Ces actions, bien qu’elles s’inscrivent dans un contexte de revendications sociales réelles et légitimes, semblent aussi coïncider avec une campagne plus vaste et inquiétante de manipulation de l’opinion publique, avec des implications internationales notables – en particulier du côté français
Si l’on peut comprendre les frustrations sociales, un faisceau d’indices révèle une tentative de récupération politique et une instrumentalisation de ces crises à des fins de déstabilisation. Le récent rapport de l’Observatoire OSINT Clairvoyance met en lumière une opération numérique organisée visant à mobiliser la rue tchadienne contre les autorités en place. Ce rapport souligne la large diffusion sur WhatsApp et Facebook d’appels à manifester le 4 octobre sur la Place de la Nation à N’Djamena, orchestrée par la plateforme de l’opposition Tchad One, une agence basée en France et fondée par Chafardine Galmaye Saleh, auquel la nationalité tchadienne a été retirée par décret présidentiel le 18 septembre, en même temps que le journaliste N’Guebla Makaïla.
Fait troublant, plusieurs comptes à l’origine de cette campagne sont liés à des numéros de téléphone français et des domaines web enregistrés en France, ce qui laisse penser à une tentative de manipulation venue de l’extérieur, vraisemblablement depuis Paris. Cette opération s’inscrit dans un contexte de tensions croissantes entre N’Djamena et Paris, exacerbées depuis que le Tchad a décidé en novembre dernier de mettre fin à toute coopération militaire avec la France et d’expulser les troupes françaises du territoire, marquant la perte du dernier bastion militaire français dans le Sahel.
De surcroît, ces campagnes de mobilisation numérique semblent également viser à galvaniser l’opinion publique contre les récentes réformes politiques menées par le gouvernement tchadien, notamment celles adoptées par le Parlement pour renforcer l’architecture institutionnelle de l’État. Ces réformes, qui prolongent le mandat des parlementaires et consolident le pouvoir exécutif, sont présentées par l’opposition – avec l’appui de relais médiatiques français – comme une tentative d’établir une dynastie autour de la famille Déby.
Selon un expert en géopolitique et relations internationales, ces campagnes de mobilisation numérique ne relèvent pas du hasard. Elles traduisent une volonté stratégique d’affaiblir le gouvernement tchadien à travers une contestation sociale apparemment spontanée mais en réalité encouragée depuis l’étranger – notamment par des relais situés en France.

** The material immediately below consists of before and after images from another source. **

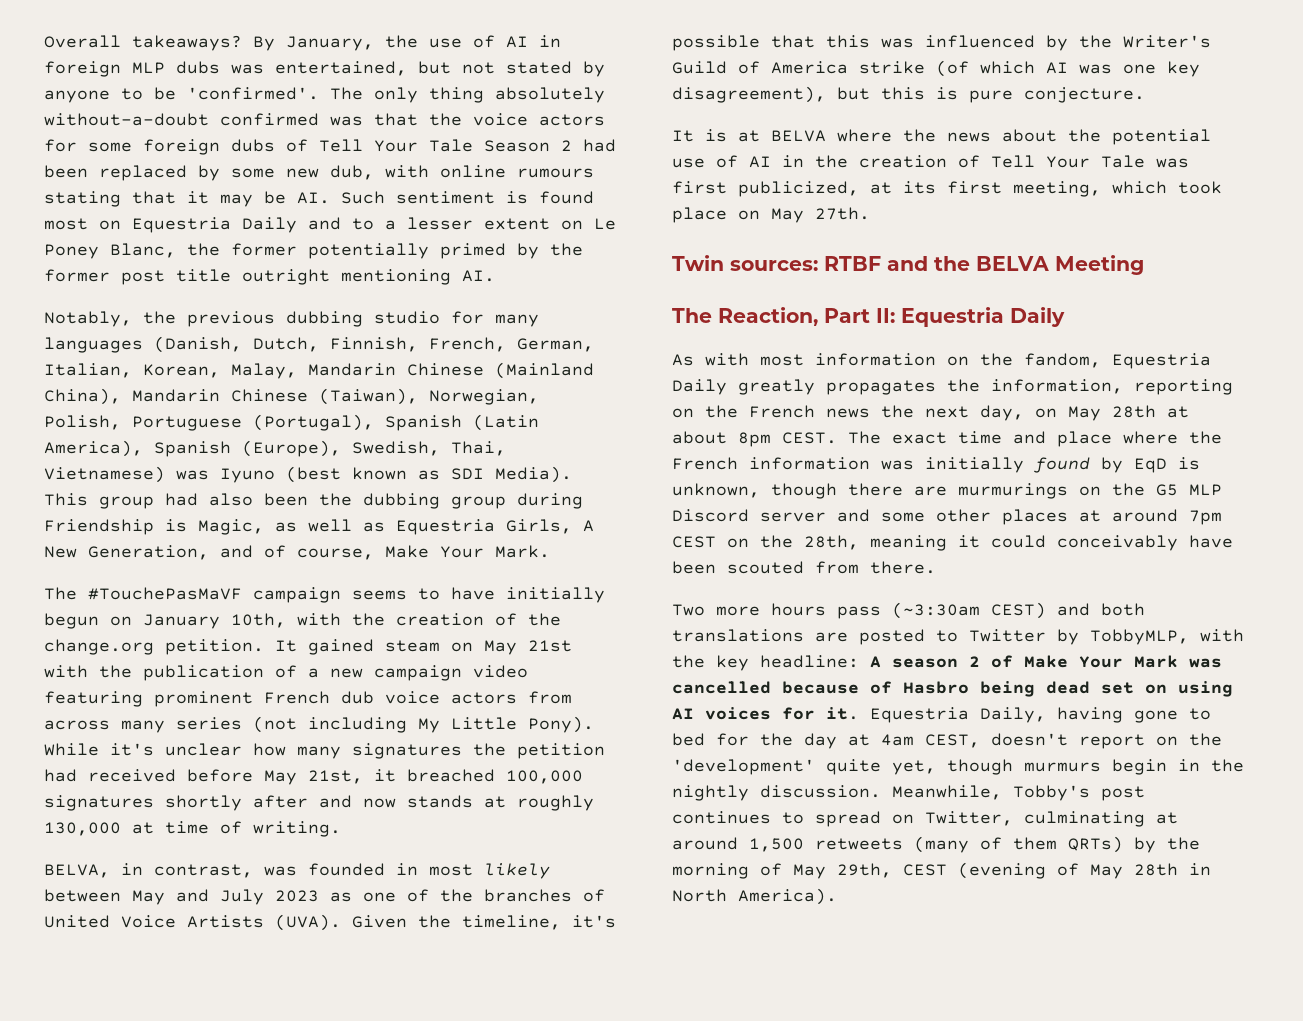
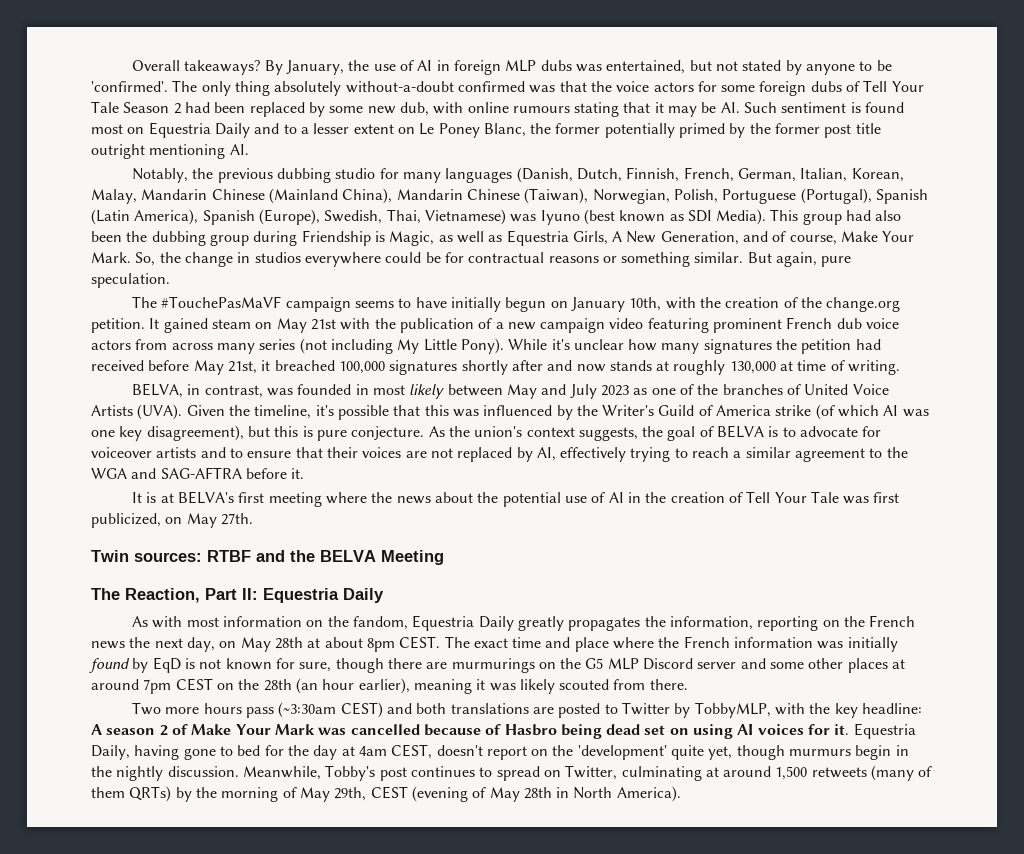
+ So, the change in studios everywhere could be for contractual reasons or something similar. But again, pure speculation.
+ As the union's context suggests, the goal of BELVA is to advocate for voiceover artists and to ensure that their voices are not replaced by AI, effectively trying to reach a similar agreement to the WGA and SAG-AFTRA before it.
- It is at BELVA where the news about the potential use of AI in the creation of Tell Your Tale was first publicized, at its first meeting, which took place on May 27th.
+ It is at BELVA's first meeting where the news about the potential use of AI in the creation of Tell Your Tale was first publicized, on May 27th.
- The exact time and place where the French information was initially found by EqD is unknown, though there are murmurings on the G5 MLP Discord server and some other places at around 7pm CEST on the 28th, meaning it could conceivably have been scouted from there.
+ The exact time and place where the French information was initially found by EqD is not known for sure, though there are murmurings on the G5 MLP Discord server and some other places at around 7pm CEST on the 28th (an hour earlier), meaning it was likely scouted from there.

Il a ajouté que la France, ancienne puissance coloniale, peine à accepter la perte de son influence au Tchad. Elle adopte aujourd’hui des méthodes d’ingérence indirectes : soutien numérique à l’opposition, relais médiatiques hostiles, et campagnes coordonnées de déstabilisation. Sous prétexte de défendre la démocratie, certains acteurs français cherchent à manipuler l’opinion publique tchadienne pour maintenir un levier géopolitique.
L’expert estime que ces mouvements, qu’ils soient professionnels, estudiantins ou civils, doivent être analysés dans une logique globale d’affrontement entre souveraineté nationale et influences extérieures. Le Tchad a clairement signifié son rejet de toute tutelle étrangère. Il est donc impératif que la France respecte cette volonté d’indépendance au lieu de tenter de la contourner par des voies numériques et politiques.